東日本旅客鉄道(JR東日本)が2005年(平成17)に大宮駅と品川駅に専門店街「ecute(エキュート)」をオープンさせた。さらに同年、東京地下鉄(東京メトロ)が商業施設「Echika(エチカ)表参道」を開業させるなど、駅ナカビジネスが活発になった。

駅ナカ商業施設はショッピングモール形式が多く、コンビニエンス・ストア、飲食店、ケーキ・菓子専門店、ジューススタンド、総菜専門店、化粧品店、雑貨店、100円ショップ、書店、CDショップ、衣料品店、語学教室、理髪・理容店、マッサージ店、保育所など多様な種類の店が入居している。

以上引用終わり

駅ナカにパチンコはない。

「駅ナカパチンコをしに来る人に飲食など他のものも売り、改札から出させない。
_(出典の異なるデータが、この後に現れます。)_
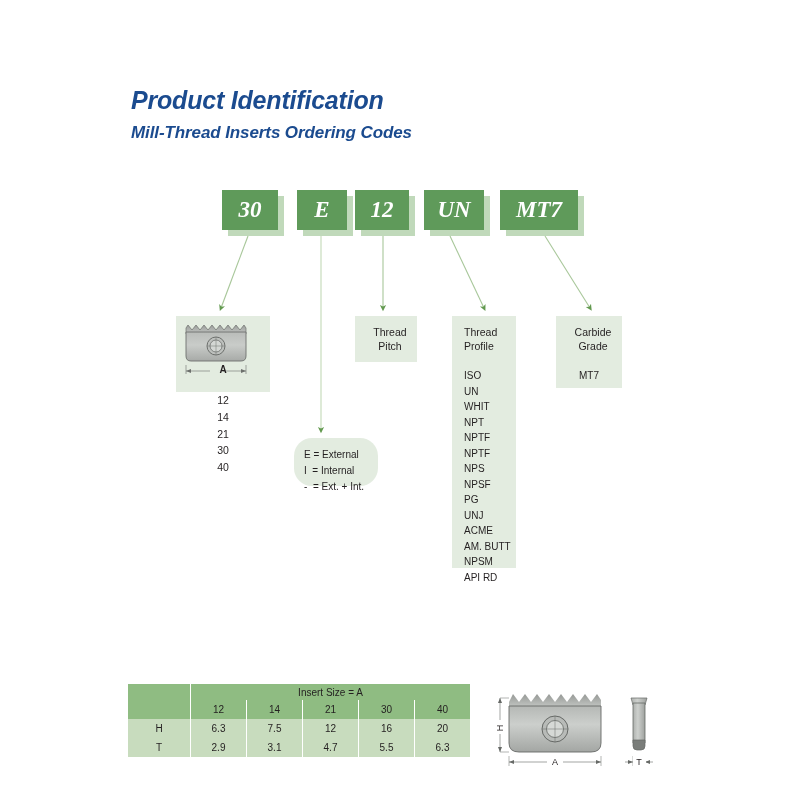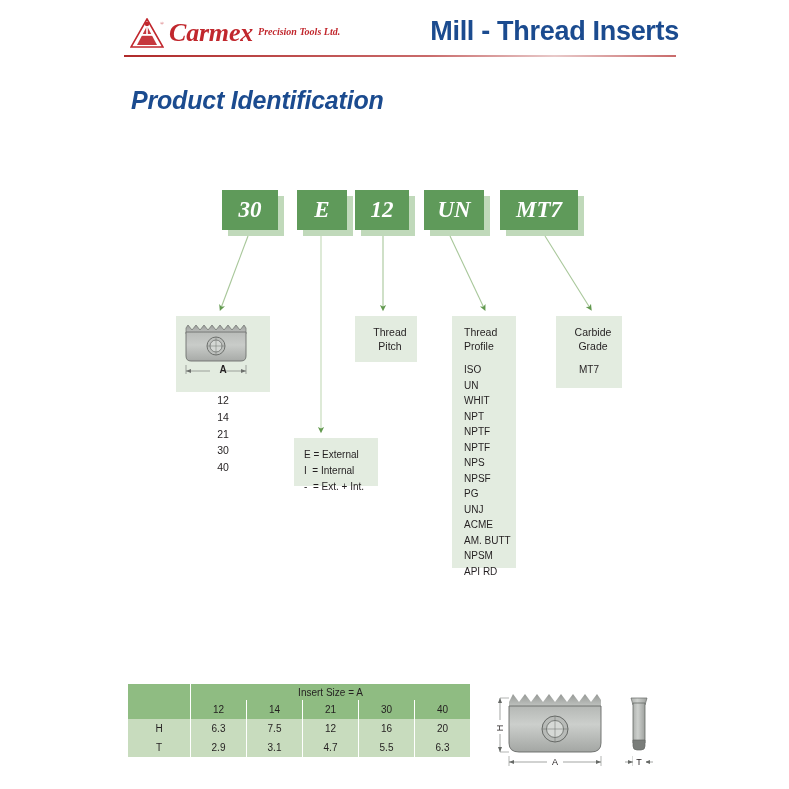"Carmex" div.header { html: <div> <div> <svg> <polygon></polygon> <polygon></polygon> <circle></circle> <rect></rect> <rect></rect> <text>®</text> </svg> <span>Carmex</span> <span>Precision Tools Ltd.</span> </div> <div>Mill - Thread Inserts</div> <div></div> </div> -> none }
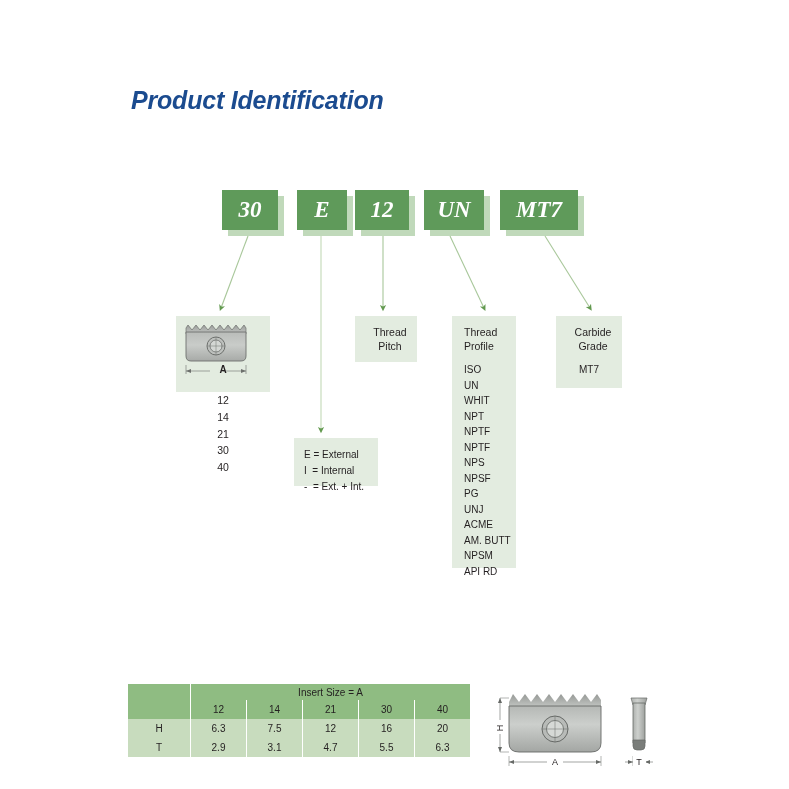"Mill-Thread Inserts Ordering Codes" div.sec-sub { html: none -> <div>Mill-Thread Inserts Ordering Codes</div> }
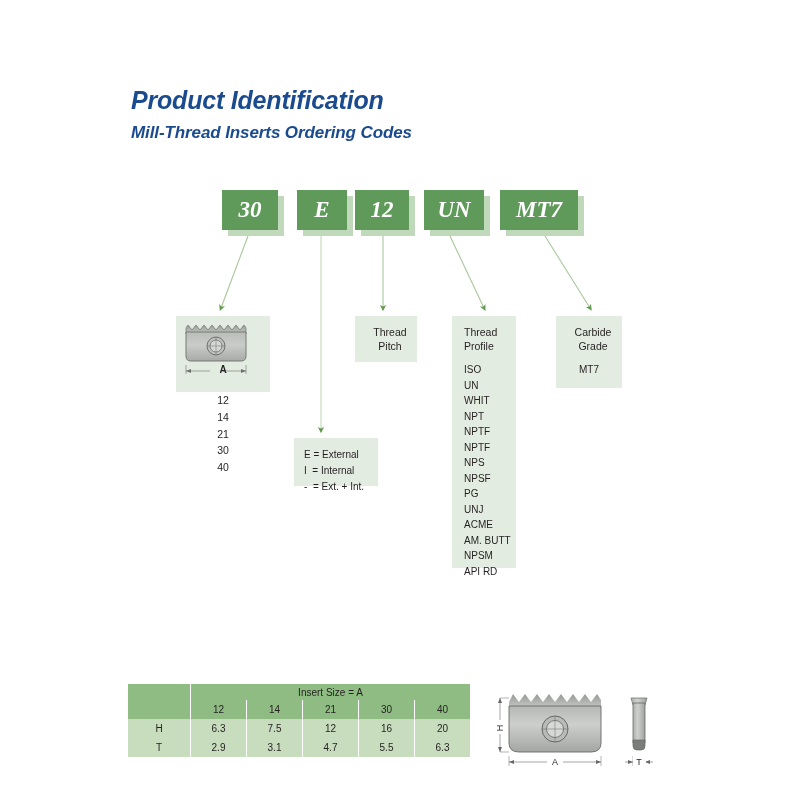"ISO" .expbox .eblist { margin-top: 9px -> 15px }
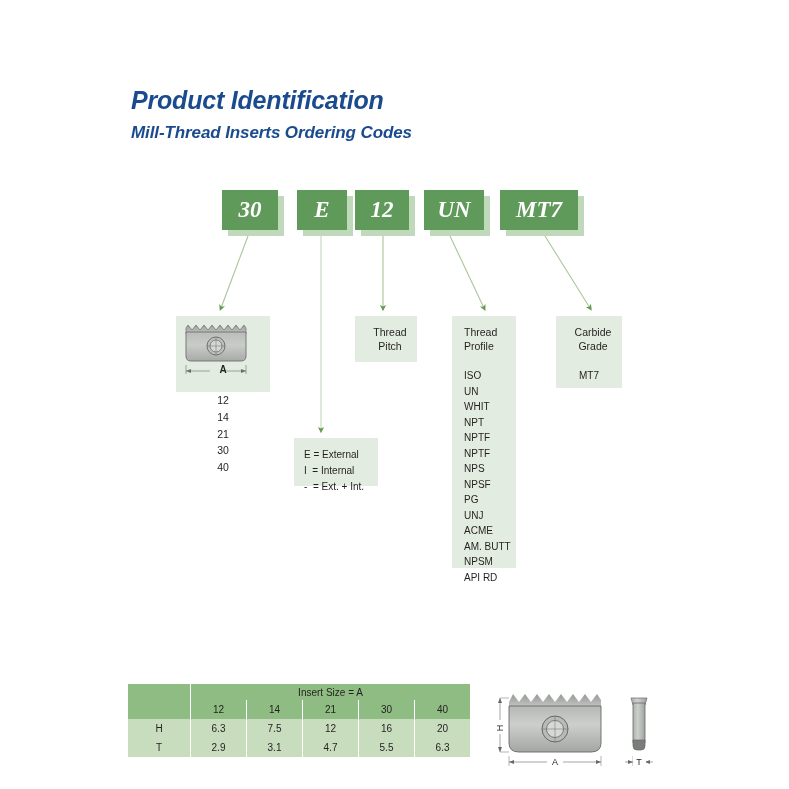"E = External" div.expbox { border-radius: none -> 18px }
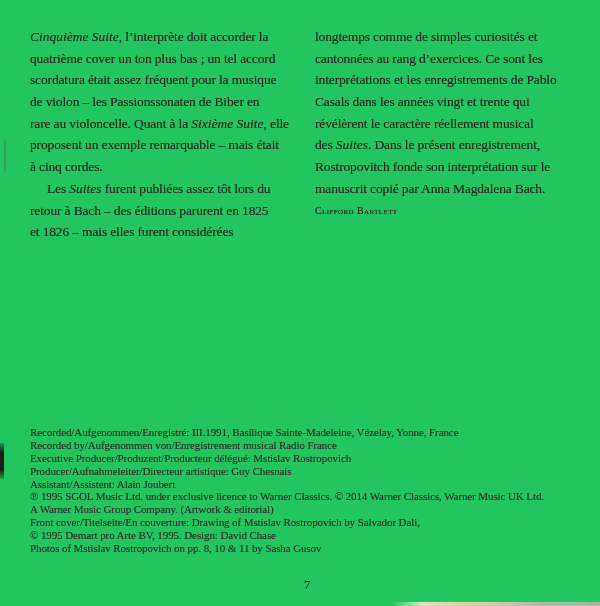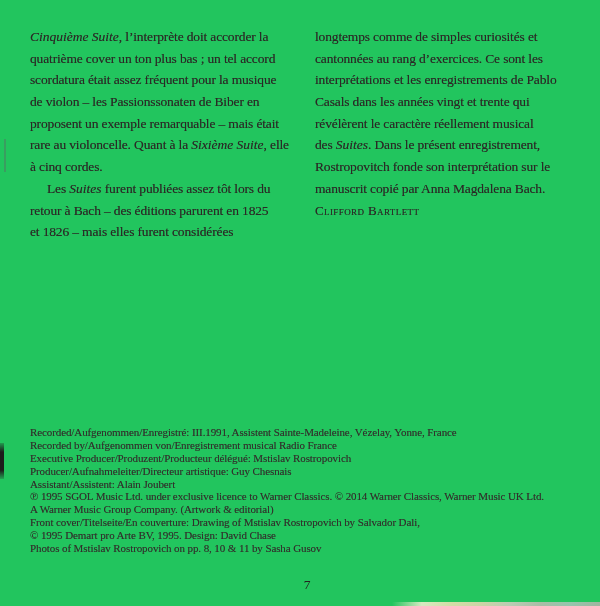"proposent un exemple remarquable –" div.line { order: before "rare au violoncelle. Quant à" -> after "rare au violoncelle. Quant à" }
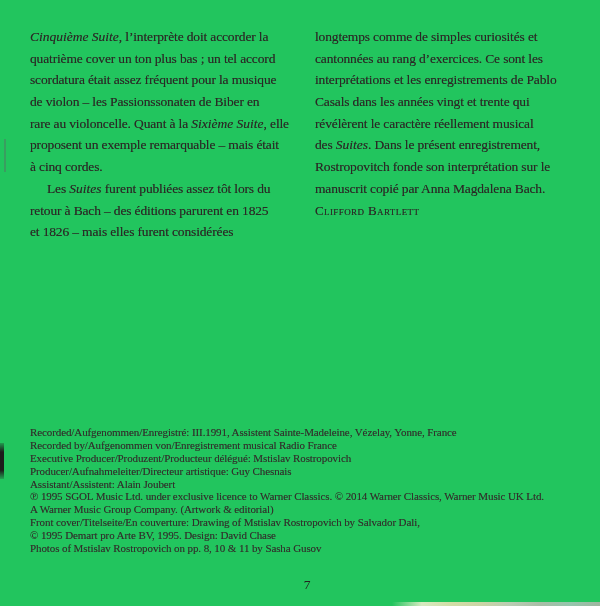"Clifford Bartlett" .line.smallcaps { font-size: 13px -> 10px }
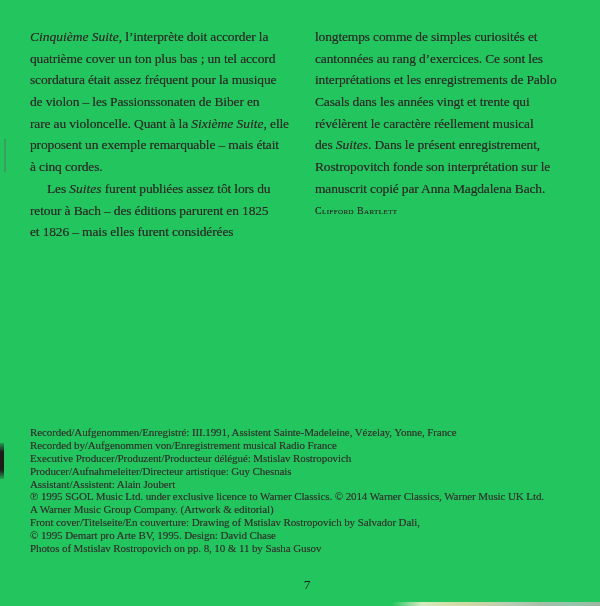"Recorded/Aufgenommen/Enregistré:" div.credit-line { text: Assistent -> Basilique }
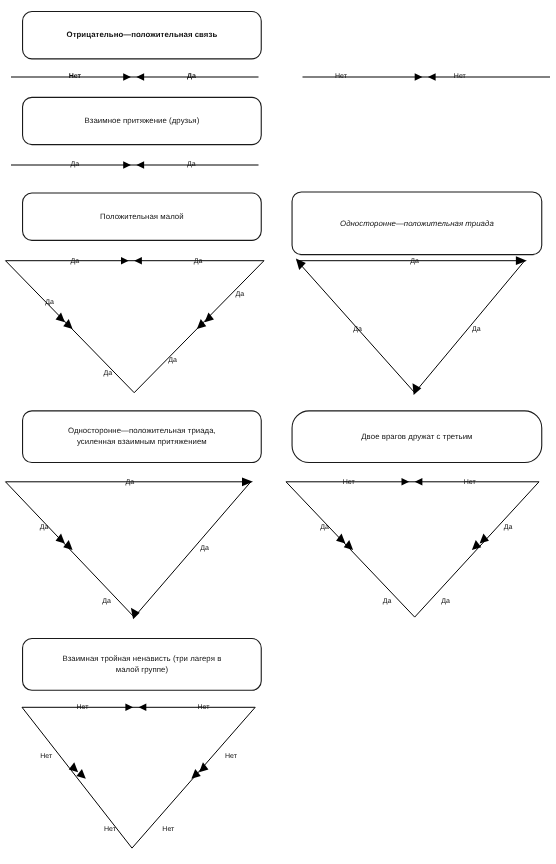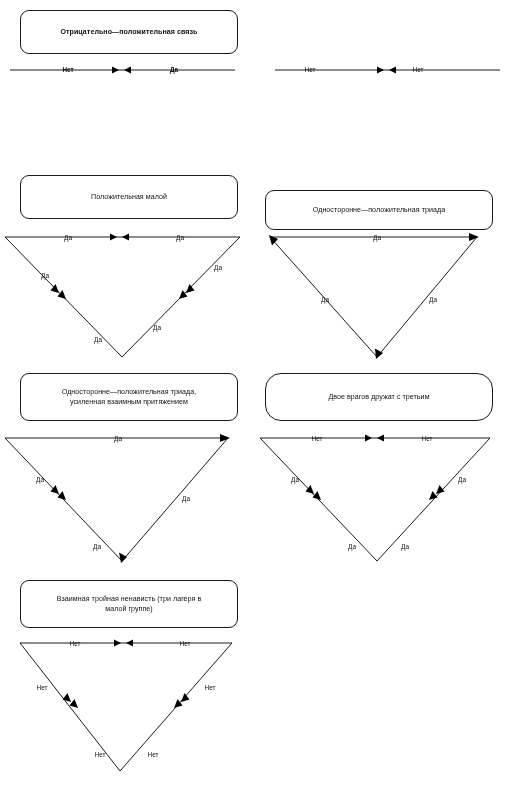"Взаимное притяжение (друзья)" div.panel { html: none -> <div> <div> <span>Взаимное притяжение (друзья)</span> </div> <svg> <line></line> <polygon></polygon> <polygon></polygon> </svg> <div>Да</div> <div>Да</div> </div> }
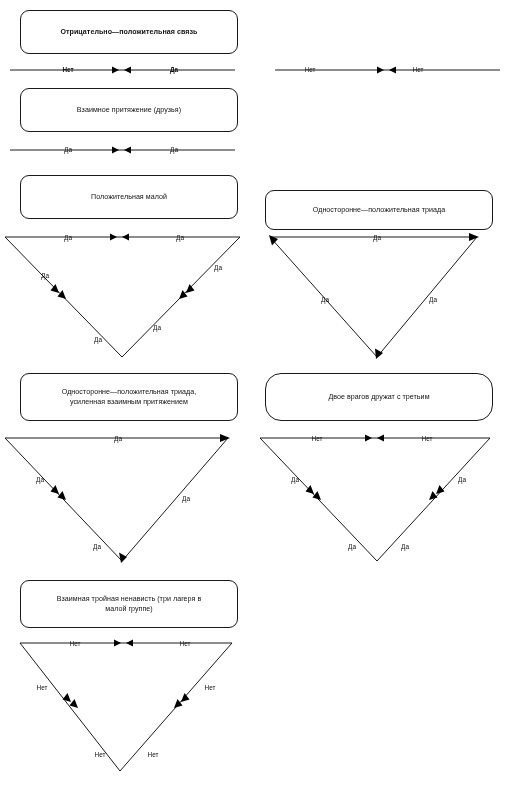"Односторонне—положительная триада" div.caption-box { font-style: none -> italic; height: 40px -> 58px; top: 18px -> 2px }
そんなイメージを持っています。ベンツのショールームでラーメンを販売したように、鉄道会社なら全然違う発想のホールにすると意気込んでいます」(同)

1990年代に異業種大手が相次いで参入した時、パチンコのイメージは変わるのではないかと期待された。ところが本社の体裁を考えてか、子会社に任せながらフェードアウトした。